Sears Vacations, since 2012, has been selling travel vacation memberships. Associate said they have already sold a million of them. I had heard of Sears Vacations but only knew that you could go to their website and purchase travel. 

I was approached at a Sears department store to obtain information about buying vacation trips through Sears at highly discounted prices. (Others there were approached at concerts or malls in my area.)  Would I give her my phone number and someone would call me.  Decided to see what they had to say so gave her the number.

Sure enough wasn't long before someone contacted me and I set up an appointment to go to a 90 min presentation for a $50 Sears gift card, $250 in restaurant gift certificates, a free vacation and $250 off my first booking. BH went along with it - nothing else going on the next day.  He did say don't drag him again though.   
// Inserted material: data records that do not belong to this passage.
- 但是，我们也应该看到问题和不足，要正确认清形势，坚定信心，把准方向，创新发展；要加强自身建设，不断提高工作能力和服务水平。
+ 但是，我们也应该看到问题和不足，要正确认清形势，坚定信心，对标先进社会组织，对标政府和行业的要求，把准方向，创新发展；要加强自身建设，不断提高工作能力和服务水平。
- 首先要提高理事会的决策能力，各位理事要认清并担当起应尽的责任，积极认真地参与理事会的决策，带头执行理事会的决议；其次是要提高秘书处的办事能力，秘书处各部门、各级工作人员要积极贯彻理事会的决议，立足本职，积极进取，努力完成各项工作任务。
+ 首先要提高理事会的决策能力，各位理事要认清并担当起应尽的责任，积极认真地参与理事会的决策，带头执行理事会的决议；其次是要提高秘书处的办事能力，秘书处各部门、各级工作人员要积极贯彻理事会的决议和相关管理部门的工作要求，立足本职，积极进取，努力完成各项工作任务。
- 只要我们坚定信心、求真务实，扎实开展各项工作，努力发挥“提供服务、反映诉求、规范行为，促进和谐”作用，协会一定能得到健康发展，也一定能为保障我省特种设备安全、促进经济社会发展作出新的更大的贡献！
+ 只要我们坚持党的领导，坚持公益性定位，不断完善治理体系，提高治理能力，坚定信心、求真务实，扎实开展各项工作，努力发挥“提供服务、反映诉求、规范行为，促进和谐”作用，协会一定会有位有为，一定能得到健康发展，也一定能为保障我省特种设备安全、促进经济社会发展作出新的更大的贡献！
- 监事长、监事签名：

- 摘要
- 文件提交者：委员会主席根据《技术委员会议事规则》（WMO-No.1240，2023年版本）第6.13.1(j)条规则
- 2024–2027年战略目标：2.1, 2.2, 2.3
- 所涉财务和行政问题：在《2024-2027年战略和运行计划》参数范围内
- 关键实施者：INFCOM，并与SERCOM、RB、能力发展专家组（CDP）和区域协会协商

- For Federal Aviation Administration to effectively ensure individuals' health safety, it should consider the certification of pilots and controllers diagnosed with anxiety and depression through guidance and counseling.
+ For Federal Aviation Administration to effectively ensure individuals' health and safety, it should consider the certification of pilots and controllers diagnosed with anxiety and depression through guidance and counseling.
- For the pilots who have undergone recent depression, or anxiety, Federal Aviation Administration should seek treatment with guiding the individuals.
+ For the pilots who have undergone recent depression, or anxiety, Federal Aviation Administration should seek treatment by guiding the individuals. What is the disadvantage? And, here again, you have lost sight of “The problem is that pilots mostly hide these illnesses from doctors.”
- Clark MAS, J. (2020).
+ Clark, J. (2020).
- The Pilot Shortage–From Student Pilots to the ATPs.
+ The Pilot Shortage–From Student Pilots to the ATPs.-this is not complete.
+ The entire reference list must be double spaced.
It was very professional.  They walk you through their very modern location where they show you cubicles of employees who you would talk to if you needed help booking vacations.  Then they show you a large computer screen in the hallway showing what a vacation would cost through i.e. Expedia vs Sears Vacations.  Of course they showed savings of 50 - 65%.  Then they took you in to a big conference/presentation room and showed a power point slide show on their travel concept.  Went over what you would spend over 10 years for vacations and how instead of spending $45,000 you could save $30,000 by going through Sears for a measly $4999.00. - but they would throw in 4 free trips.  2 cruises and 2 resort stays.  Oh then there is a $50 yearly fee that may go up a little after the first year you have to actually pay it in the 4th year of ownership.  You can give it to someone else if you don't want it anymore. Sure and they will have to take on the yearly fee at how much then?

After that of course you were joined again with the associate that took you on the brief tour earlier to hear their spiel.  My husband asked about getting rooms while we were traveling cross country and they explained that the lower priced hotels you would save 10-20% and that the percentage went up as you stayed at say a Kempton.  INTERESTING point.

We declined - price went down to $2999 if we only took 1 free vacation.  Declined again and mentioned that we already had two timeshares.  His eyes lit up??  They have a program for that.  Send in your receipts for say a $1000 and they would give you a voucher for $1000 to redeem (showed us bright shiny brochures) for products like handbags and pots and pans?? Really?
Declined again.  Really no high pressure but associate when he gave me the free Mexico trip said you know this won't be any good not like the resorts you would get if you joined.  Didn't want Mexico anyway. 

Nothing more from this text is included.